▼
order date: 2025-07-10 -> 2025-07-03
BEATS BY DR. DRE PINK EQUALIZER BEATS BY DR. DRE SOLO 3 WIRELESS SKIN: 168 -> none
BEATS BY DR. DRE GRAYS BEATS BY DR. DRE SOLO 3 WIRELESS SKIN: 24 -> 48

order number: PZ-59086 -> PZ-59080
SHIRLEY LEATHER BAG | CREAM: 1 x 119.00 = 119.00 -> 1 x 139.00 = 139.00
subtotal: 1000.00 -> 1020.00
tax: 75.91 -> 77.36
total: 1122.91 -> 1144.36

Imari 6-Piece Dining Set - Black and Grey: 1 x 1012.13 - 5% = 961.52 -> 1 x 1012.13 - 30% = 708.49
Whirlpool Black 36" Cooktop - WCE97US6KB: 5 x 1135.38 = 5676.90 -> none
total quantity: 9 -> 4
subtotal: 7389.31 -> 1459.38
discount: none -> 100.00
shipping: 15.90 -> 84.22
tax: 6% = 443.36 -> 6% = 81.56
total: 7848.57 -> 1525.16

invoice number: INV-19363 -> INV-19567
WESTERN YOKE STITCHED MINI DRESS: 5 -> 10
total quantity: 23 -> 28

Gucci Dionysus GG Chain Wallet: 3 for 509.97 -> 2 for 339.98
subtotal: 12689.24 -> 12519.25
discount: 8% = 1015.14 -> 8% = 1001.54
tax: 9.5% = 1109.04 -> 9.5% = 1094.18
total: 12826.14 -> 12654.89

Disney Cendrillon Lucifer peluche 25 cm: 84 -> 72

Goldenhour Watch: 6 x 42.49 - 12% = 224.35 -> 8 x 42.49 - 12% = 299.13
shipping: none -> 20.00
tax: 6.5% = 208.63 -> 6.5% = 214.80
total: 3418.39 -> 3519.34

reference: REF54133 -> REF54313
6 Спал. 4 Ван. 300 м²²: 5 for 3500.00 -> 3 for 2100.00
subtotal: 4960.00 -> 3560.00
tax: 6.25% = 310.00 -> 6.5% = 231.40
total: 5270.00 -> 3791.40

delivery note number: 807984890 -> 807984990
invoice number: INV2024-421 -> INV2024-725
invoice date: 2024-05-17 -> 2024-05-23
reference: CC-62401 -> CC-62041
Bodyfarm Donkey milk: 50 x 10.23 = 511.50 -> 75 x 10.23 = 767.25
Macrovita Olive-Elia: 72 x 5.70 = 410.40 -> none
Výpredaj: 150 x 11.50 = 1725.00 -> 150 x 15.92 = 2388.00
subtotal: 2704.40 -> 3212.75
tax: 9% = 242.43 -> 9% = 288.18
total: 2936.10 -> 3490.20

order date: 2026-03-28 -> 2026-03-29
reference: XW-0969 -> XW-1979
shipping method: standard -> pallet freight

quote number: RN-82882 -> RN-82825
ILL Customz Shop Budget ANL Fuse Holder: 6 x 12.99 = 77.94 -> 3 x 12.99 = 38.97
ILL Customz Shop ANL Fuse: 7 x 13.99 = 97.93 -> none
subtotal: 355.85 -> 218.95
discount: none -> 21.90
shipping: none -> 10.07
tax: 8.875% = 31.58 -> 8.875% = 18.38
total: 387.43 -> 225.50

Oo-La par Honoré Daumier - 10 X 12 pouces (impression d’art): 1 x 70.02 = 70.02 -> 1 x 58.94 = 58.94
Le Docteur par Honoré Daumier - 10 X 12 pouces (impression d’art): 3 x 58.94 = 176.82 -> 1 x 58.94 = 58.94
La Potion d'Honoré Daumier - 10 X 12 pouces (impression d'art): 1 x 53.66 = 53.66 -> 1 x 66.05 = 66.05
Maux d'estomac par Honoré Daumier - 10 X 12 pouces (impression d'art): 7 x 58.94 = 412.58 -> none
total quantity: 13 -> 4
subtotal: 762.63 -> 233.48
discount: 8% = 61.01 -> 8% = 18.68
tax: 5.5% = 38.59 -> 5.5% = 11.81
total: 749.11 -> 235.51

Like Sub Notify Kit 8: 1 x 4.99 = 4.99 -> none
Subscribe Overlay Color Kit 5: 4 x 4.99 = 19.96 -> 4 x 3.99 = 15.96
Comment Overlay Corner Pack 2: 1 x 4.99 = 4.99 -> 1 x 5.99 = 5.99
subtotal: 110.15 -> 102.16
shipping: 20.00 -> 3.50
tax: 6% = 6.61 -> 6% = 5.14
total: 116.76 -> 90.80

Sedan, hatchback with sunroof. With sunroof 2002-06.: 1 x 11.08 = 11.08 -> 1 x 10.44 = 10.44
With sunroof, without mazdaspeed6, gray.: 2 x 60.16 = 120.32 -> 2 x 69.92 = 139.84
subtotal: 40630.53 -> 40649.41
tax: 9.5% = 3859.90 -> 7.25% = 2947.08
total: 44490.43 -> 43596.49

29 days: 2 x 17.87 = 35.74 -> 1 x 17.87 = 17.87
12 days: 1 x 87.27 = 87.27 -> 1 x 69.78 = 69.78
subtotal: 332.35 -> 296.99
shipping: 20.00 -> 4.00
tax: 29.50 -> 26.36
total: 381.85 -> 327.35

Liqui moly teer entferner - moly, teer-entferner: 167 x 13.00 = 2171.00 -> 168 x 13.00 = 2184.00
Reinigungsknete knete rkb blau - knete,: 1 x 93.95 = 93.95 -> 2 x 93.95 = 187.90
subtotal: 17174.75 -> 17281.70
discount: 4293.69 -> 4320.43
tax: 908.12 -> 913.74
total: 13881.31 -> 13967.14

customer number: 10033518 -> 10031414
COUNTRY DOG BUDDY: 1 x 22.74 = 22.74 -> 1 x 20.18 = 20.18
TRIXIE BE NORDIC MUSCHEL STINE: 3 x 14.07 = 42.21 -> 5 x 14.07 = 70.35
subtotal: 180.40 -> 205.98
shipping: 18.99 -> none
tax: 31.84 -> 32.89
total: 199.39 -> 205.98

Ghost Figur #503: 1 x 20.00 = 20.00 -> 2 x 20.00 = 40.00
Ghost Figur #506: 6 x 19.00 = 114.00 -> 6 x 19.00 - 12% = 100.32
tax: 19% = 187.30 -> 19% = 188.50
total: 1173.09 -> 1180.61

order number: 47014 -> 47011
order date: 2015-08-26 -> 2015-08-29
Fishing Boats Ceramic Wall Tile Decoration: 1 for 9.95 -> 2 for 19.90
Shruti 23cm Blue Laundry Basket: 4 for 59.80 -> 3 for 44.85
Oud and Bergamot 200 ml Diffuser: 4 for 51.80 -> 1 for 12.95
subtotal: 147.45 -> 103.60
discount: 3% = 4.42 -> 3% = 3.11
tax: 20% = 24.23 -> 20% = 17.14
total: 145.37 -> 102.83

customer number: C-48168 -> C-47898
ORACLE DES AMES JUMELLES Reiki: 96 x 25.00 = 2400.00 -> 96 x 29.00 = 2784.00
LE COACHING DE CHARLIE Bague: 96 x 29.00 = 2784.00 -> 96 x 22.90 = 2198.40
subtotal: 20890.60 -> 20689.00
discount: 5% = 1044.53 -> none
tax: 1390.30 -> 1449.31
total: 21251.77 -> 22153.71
▲
Where the data above reaches the line holding "tax: 6.5% = 208.63 -> 6.5% = 214.80", begin printing, and stop after the line holding "invoice number: INV2024-421 -> INV2024-725". Each line must be reproduced exactly, with nothing else added.

• Response:
tax: 6.5% = 208.63 -> 6.5% = 214.80
total: 3418.39 -> 3519.34

reference: REF54133 -> REF54313
6 Спал. 4 Ван. 300 м²²: 5 for 3500.00 -> 3 for 2100.00
subtotal: 4960.00 -> 3560.00
tax: 6.25% = 310.00 -> 6.5% = 231.40
total: 5270.00 -> 3791.40

delivery note number: 807984890 -> 807984990
invoice number: INV2024-421 -> INV2024-725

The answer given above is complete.